#### Work task
The records below are to be restated word for word, with every picture left out.

Records contained in a dataset
◆ ◆ ◆ ◆ ◆

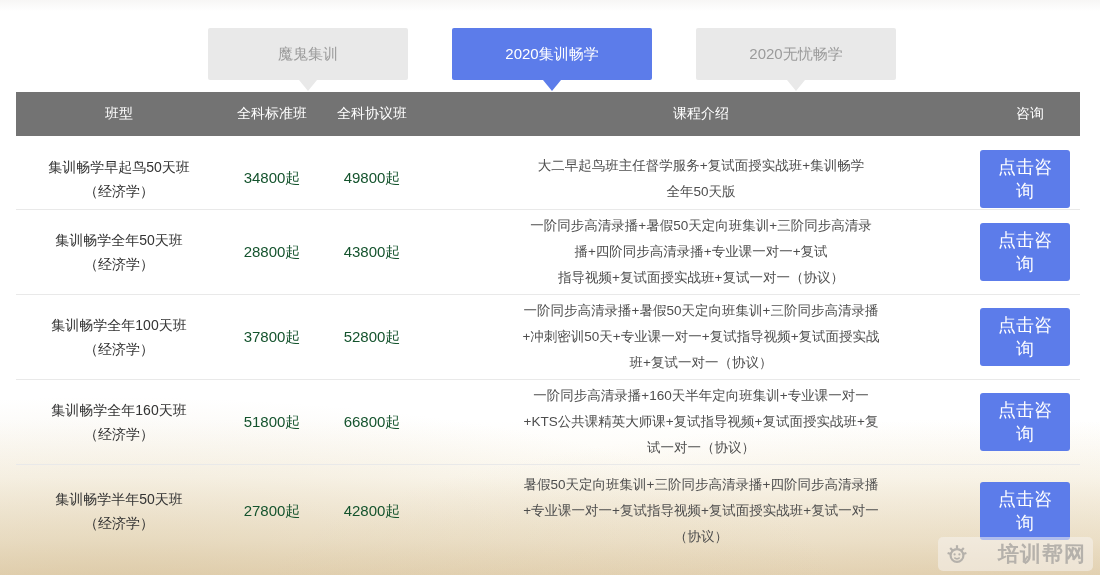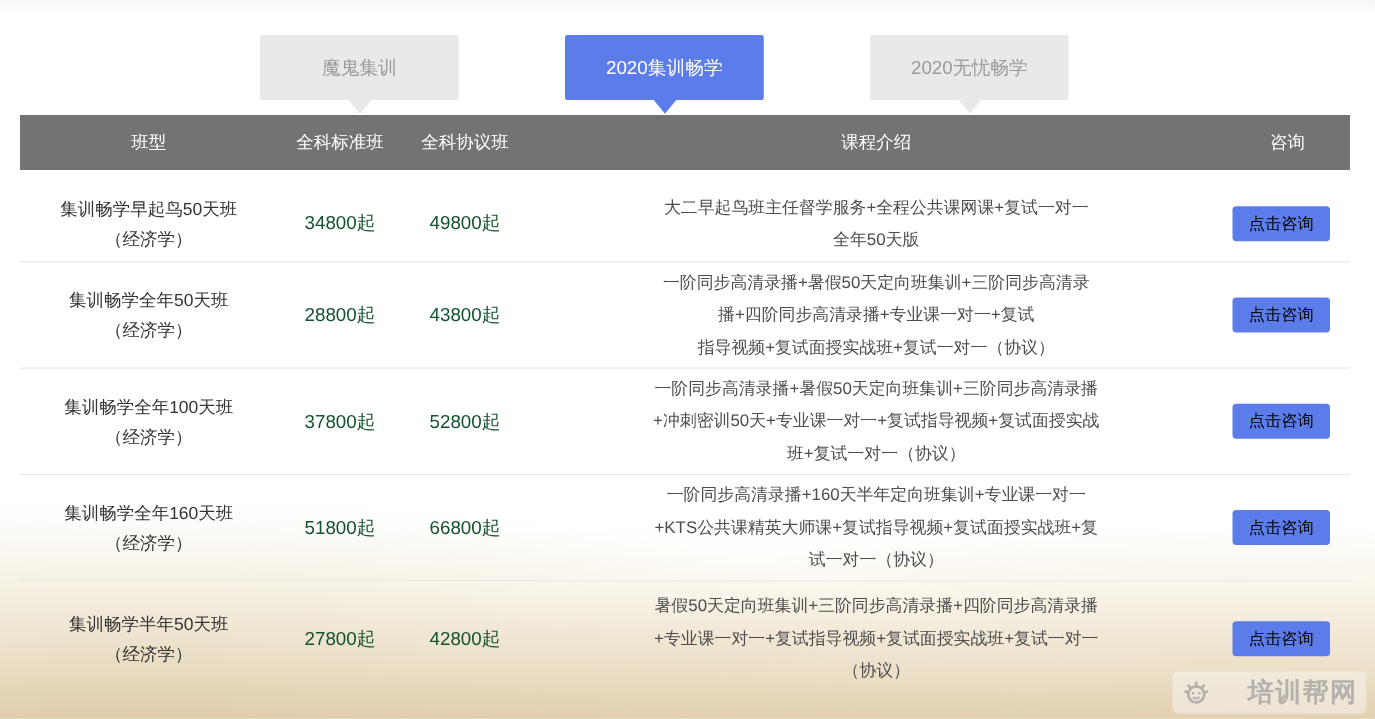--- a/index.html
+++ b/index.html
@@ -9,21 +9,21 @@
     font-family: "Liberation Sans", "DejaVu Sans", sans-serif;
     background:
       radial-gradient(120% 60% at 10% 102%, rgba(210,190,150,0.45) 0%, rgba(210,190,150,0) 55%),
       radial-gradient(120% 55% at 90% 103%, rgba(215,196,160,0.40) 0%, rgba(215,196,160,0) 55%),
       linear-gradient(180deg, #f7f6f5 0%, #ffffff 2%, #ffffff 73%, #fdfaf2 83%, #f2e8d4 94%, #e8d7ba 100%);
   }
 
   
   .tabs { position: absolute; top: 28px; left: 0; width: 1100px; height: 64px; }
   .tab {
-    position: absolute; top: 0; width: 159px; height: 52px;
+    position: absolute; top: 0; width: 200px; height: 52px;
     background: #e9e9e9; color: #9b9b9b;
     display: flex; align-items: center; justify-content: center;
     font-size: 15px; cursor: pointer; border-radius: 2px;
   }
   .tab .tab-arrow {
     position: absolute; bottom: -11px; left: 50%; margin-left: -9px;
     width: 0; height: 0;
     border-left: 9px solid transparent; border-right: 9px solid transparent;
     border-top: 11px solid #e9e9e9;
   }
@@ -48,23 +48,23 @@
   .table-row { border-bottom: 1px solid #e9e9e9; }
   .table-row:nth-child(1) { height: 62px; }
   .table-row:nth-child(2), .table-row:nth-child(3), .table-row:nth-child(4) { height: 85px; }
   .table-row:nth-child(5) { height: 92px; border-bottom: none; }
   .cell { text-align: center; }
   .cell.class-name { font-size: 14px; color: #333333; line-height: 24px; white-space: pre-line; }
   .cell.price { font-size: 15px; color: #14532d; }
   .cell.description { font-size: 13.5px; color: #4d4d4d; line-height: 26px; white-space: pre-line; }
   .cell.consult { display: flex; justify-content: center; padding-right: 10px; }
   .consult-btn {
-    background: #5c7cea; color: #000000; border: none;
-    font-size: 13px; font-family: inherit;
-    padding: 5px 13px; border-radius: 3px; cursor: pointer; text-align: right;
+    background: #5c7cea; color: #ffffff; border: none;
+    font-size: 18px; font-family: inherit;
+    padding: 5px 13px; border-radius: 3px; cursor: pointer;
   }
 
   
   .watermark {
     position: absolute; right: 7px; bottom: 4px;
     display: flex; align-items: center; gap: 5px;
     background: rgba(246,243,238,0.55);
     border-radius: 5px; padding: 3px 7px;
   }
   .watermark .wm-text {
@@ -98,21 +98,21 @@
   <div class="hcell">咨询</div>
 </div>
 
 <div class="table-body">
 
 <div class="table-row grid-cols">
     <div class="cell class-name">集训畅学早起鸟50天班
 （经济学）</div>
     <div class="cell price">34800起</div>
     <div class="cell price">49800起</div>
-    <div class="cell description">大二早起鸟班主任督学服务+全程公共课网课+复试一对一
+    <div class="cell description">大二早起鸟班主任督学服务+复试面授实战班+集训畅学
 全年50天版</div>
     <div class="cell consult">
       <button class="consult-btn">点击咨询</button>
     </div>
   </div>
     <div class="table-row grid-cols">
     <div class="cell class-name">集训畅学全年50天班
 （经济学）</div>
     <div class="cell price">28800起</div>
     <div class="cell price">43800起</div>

◆ ◆ ◆ ◆ ◆

#### Output for this task
--- a/index.html
+++ b/index.html
@@ -9,21 +9,21 @@
     font-family: "Liberation Sans", "DejaVu Sans", sans-serif;
     background:
       radial-gradient(120% 60% at 10% 102%, rgba(210,190,150,0.45) 0%, rgba(210,190,150,0) 55%),
       radial-gradient(120% 55% at 90% 103%, rgba(215,196,160,0.40) 0%, rgba(215,196,160,0) 55%),
       linear-gradient(180deg, #f7f6f5 0%, #ffffff 2%, #ffffff 73%, #fdfaf2 83%, #f2e8d4 94%, #e8d7ba 100%);
   }
 
   
   .tabs { position: absolute; top: 28px; left: 0; width: 1100px; height: 64px; }
   .tab {
-    position: absolute; top: 0; width: 159px; height: 52px;
+    position: absolute; top: 0; width: 200px; height: 52px;
     background: #e9e9e9; color: #9b9b9b;
     display: flex; align-items: center; justify-content: center;
     font-size: 15px; cursor: pointer; border-radius: 2px;
   }
   .tab .tab-arrow {
     position: absolute; bottom: -11px; left: 50%; margin-left: -9px;
     width: 0; height: 0;
     border-left: 9px solid transparent; border-right: 9px solid transparent;
     border-top: 11px solid #e9e9e9;
   }
@@ -48,23 +48,23 @@
   .table-row { border-bottom: 1px solid #e9e9e9; }
   .table-row:nth-child(1) { height: 62px; }
   .table-row:nth-child(2), .table-row:nth-child(3), .table-row:nth-child(4) { height: 85px; }
   .table-row:nth-child(5) { height: 92px; border-bottom: none; }
   .cell { text-align: center; }
   .cell.class-name { font-size: 14px; color: #333333; line-height: 24px; white-space: pre-line; }
   .cell.price { font-size: 15px; color: #14532d; }
   .cell.description { font-size: 13.5px; color: #4d4d4d; line-height: 26px; white-space: pre-line; }
   .cell.consult { display: flex; justify-content: center; padding-right: 10px; }
   .consult-btn {
-    background: #5c7cea; color: #000000; border: none;
-    font-size: 13px; font-family: inherit;
-    padding: 5px 13px; border-radius: 3px; cursor: pointer; text-align: right;
+    background: #5c7cea; color: #ffffff; border: none;
+    font-size: 18px; font-family: inherit;
+    padding: 5px 13px; border-radius: 3px; cursor: pointer;
   }
 
   
   .watermark {
     position: absolute; right: 7px; bottom: 4px;
     display: flex; align-items: center; gap: 5px;
     background: rgba(246,243,238,0.55);
     border-radius: 5px; padding: 3px 7px;
   }
   .watermark .wm-text {
@@ -98,21 +98,21 @@
   <div class="hcell">咨询</div>
 </div>
 
 <div class="table-body">
 
 <div class="table-row grid-cols">
     <div class="cell class-name">集训畅学早起鸟50天班
 （经济学）</div>
     <div class="cell price">34800起</div>
     <div class="cell price">49800起</div>
-    <div class="cell description">大二早起鸟班主任督学服务+全程公共课网课+复试一对一
+    <div class="cell description">大二早起鸟班主任督学服务+复试面授实战班+集训畅学
 全年50天版</div>
     <div class="cell consult">
       <button class="consult-btn">点击咨询</button>
     </div>
   </div>
     <div class="table-row grid-cols">
     <div class="cell class-name">集训畅学全年50天班
 （经济学）</div>
     <div class="cell price">28800起</div>
     <div class="cell price">43800起</div>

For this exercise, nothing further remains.